ECE2020 Audio ePoster Presentations Reproductive and Developmental Endocrinology (79 abstracts)
Clinical and genetic overlap between congenital hypogonadotropic hypogonadism and cornelia de lange syndrome
Cheng Xu 1 , Andrea Messina 1 , James Acierno 1 , Nicolas Niederlander 1 , Federico Santoni 1 , Georgios Papadakis 1 , Duarte Pignatelli 2 , Magdalena Avbelj Stefanija 3 , Kimberly Keefe 4 , Ravikumar Balasubramanian 5 , William Crowley 5 & Nelly Pitteloud 1
1Lausanne University Hospital, Service of Endocrinology, Diabetology & Metabolism, Lausanne, Switzerland; 2Hospital S João, Department of Endocrinology, Porto, Portugal; 3University Medical Centre Ljubljana, Ljubljana, Slovenia; 4Brigham and Women’s Hospital, Center for Infertility and Reproductive Surgery, Boston, United States; 5Massachusetts General Hospital, Center for Genomic Medicine, Boston, United States
Background: Congenital hypogonadotropic hypogonadism (CHH), a clinically and genetic heterogenous sydrome, is caused by > 40 known loci whose mutations share the ability to cause defects in the ontogeny of the GnRH neuron network leading to absent/incomplete puberty and infertility. Cornelia de Lange Syndrome (CdLS) is similarly heterogenous disorder (distinctive facies, psychomotor delay, growth retardation and upper limb malformation) caused by mutations in 7 different genes in the cohension complex with a subset who share CHH phenotypes including cryptorchidism, micropenis, and/or delayed puberty, suggesting hypogonadism, although formal endocrine evaluation is lacking.
Methods: Given thephenotypic overlap between these syndromes, exome sequencing was performed in probands with clinical features of both CHH and CdLS or CHH alone, focusing specifically on pathogenic variants in known 7 CdLS genes (SMC3, NIPBL, SMC1A, RAD21, HDAC8, BRD4 and ANKRD11). In vitro assays were performed on identified mutants and GnRH3:GFP zebrafish were used to explore the pathogenic role of SMC3 and NIPBL in GnRH neuron development.

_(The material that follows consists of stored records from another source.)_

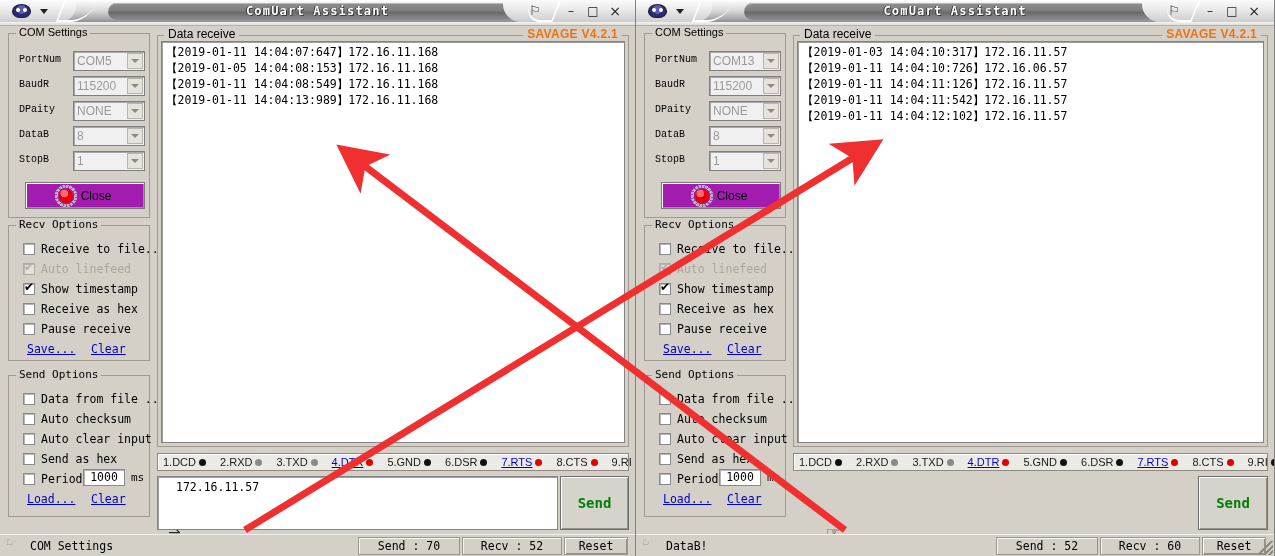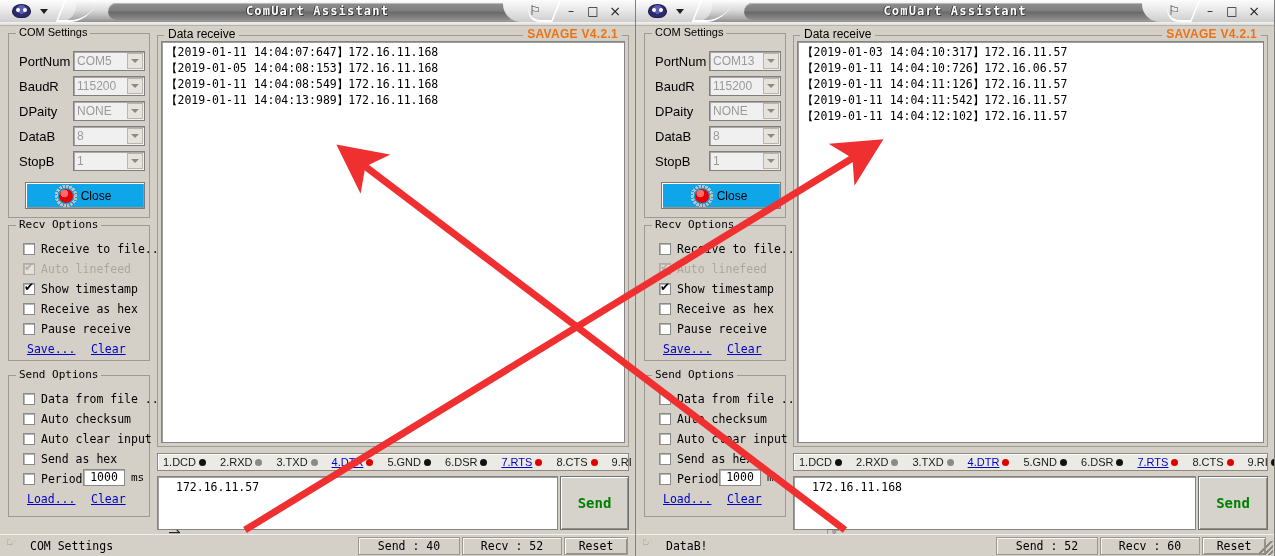--- a/index.html
+++ b/index.html
@@ -125,7 +125,7 @@
   .crow{ position:absolute; left:8px; width:128px; height:21px;}
   .crow .clab{
     position:absolute; left:2px; top:3px;
-    font-size:13px; color:#000; font-family:Liberation Sans, sans-serif;
+    font-size:10px; color:#000; font-family:Liberation Mono, monospace;
   }
   .combo{
     position:absolute; right:0; top:0; width:72px; height:20px;

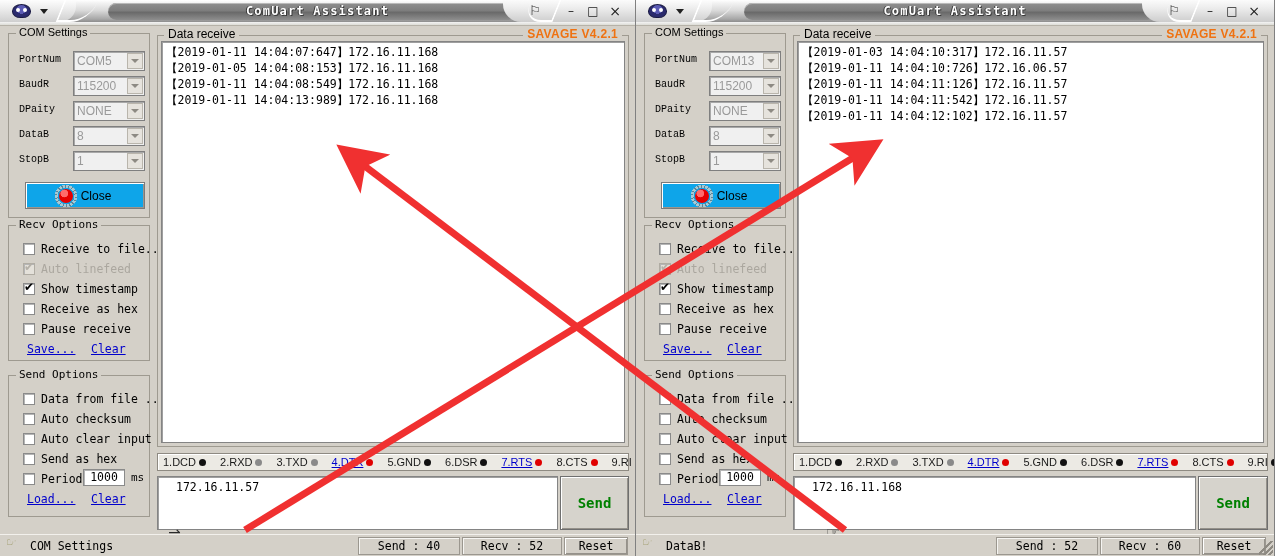--- a/index.html
+++ b/index.html
@@ -149,7 +149,7 @@
 
   
   .btn-close-port{
-    position:absolute; border:1px solid #7a7a7a; background:#0ea5e9;
+    position:absolute; border:1px solid #7a7a7a; background:#a21caf;
     box-shadow:inset 1px 1px 0 #ffffff, inset -1px -1px 0 #9a968e;
     display:flex; align-items:center; justify-content:center; gap:8px;
   }

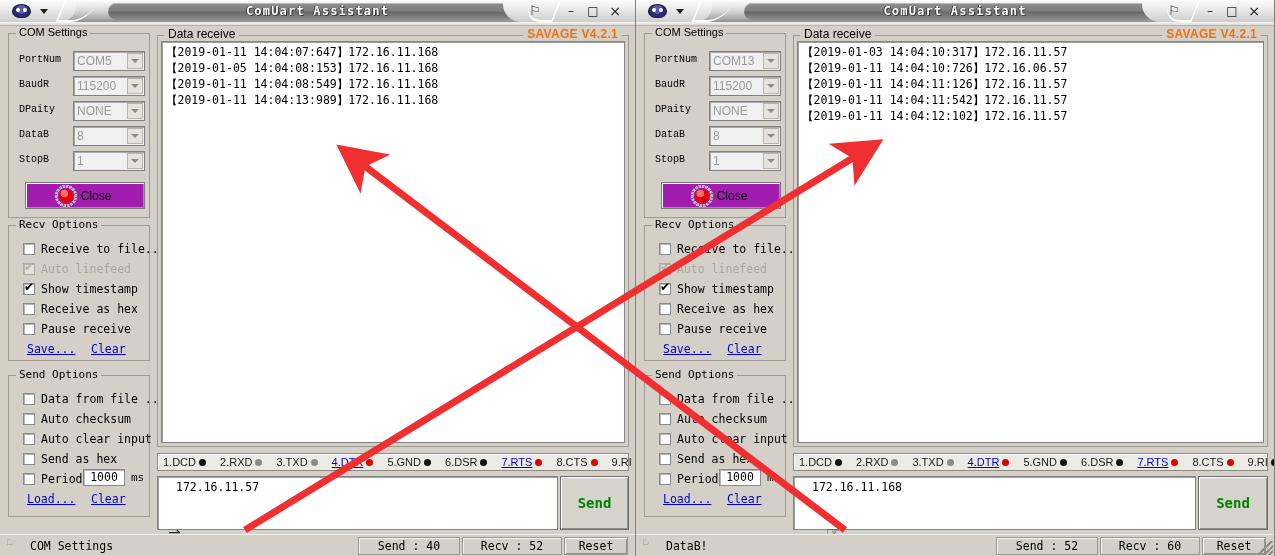--- a/index.html
+++ b/index.html
@@ -697,9 +697,6 @@
           </div>
       </div>
 
-      <div class="sendbox" style="left:157px; top:449px; width:403px; height:54px;">
-        <div class="stext">172.16.11.168</div>
-      </div>
       <div class="sendbtn" style="left:562px; top:449px; width:70px; height:54px;">Send</div>
 
       <div class="scroll-mark" style="left:157px; top:505px;">▼</div>

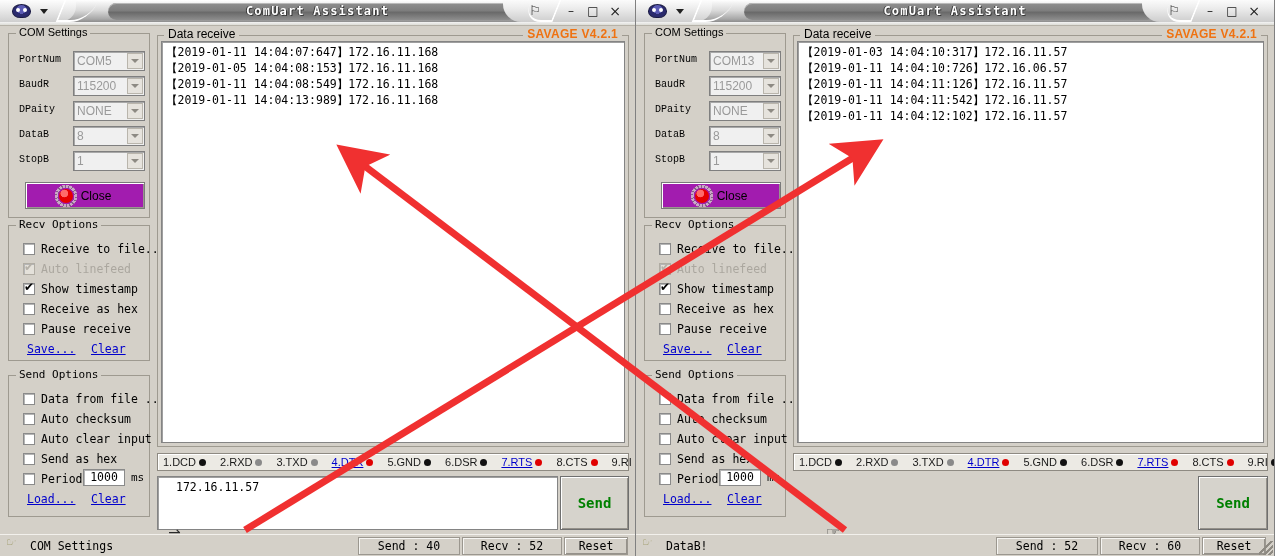--- a/index.html
+++ b/index.html
@@ -507,7 +507,7 @@
         <span class="hand-icon"></span>
         <span>COM Settings</span>
       </div>
-      <div class="sb-cell" style="position:absolute; left:358px; width:102px;">Send : 40</div>
+      <div class="sb-cell" style="position:absolute; left:358px; width:102px;">Send : 70</div>
       <div class="sb-cell" style="position:absolute; left:462px; width:100px;">Recv : 52</div>
       <div class="sb-cell" style="position:absolute; left:564px; width:64px; box-shadow:inset 1px 1px 0 #ffffff, inset -1px -1px 0 #95918a;">Reset</div>
     </div>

Results: Exome sequencing revealed rare sequencing variants (RSV) in NIPBL (p.P2761Cfs*4, p.R2298C) and a de novo missense RSV in SMC3 (p.C549Y) in 3 patients exhibiting CHH and CdLS, all of which were absent in gnomAD controls.NIPBLp.R2298C has previously been reported in CdLS patients and is considered to be pathogenic. NIPBLp.P2761Cfs*4may escape nonsense-mediated decay, thus leading to a truncated NIBPL protein that lacksits 39 N-terminal amino acids. SMC3 C549 residue is located in the hinge domain of SMC3, and C549Y enhances the hinge binding to SMC1 in vitro. We also identified two novel protein truncating variants in NIPBL (p.E2656*& p.E2696Sfs*6) in different CHH patients without a CdLS diagnosis. Both Nipbl and Smc3 are highly expressed along the migratory path of GnRH neurons from the nasal placode to the hypothalamus. Knock down of Smc3 and Nipbl in GnRH3:GFP zebrafish reduced GnRH neuron numbers, indicating their implication in GnRH neuron biology.
Conclusion: Novel pathogenic variants in cohesion genes (NIPBL and SMC3) underly CHH with or without CdLS implicating the cohesion complex in GnRH neuron biology. Transcriptomic and DNA accessibility (ATAC-seq) studies in zebrafish and fibroblasts from the SMC3-mutated patient are underway to further explore the common mechanism of these two rare developmental diseases.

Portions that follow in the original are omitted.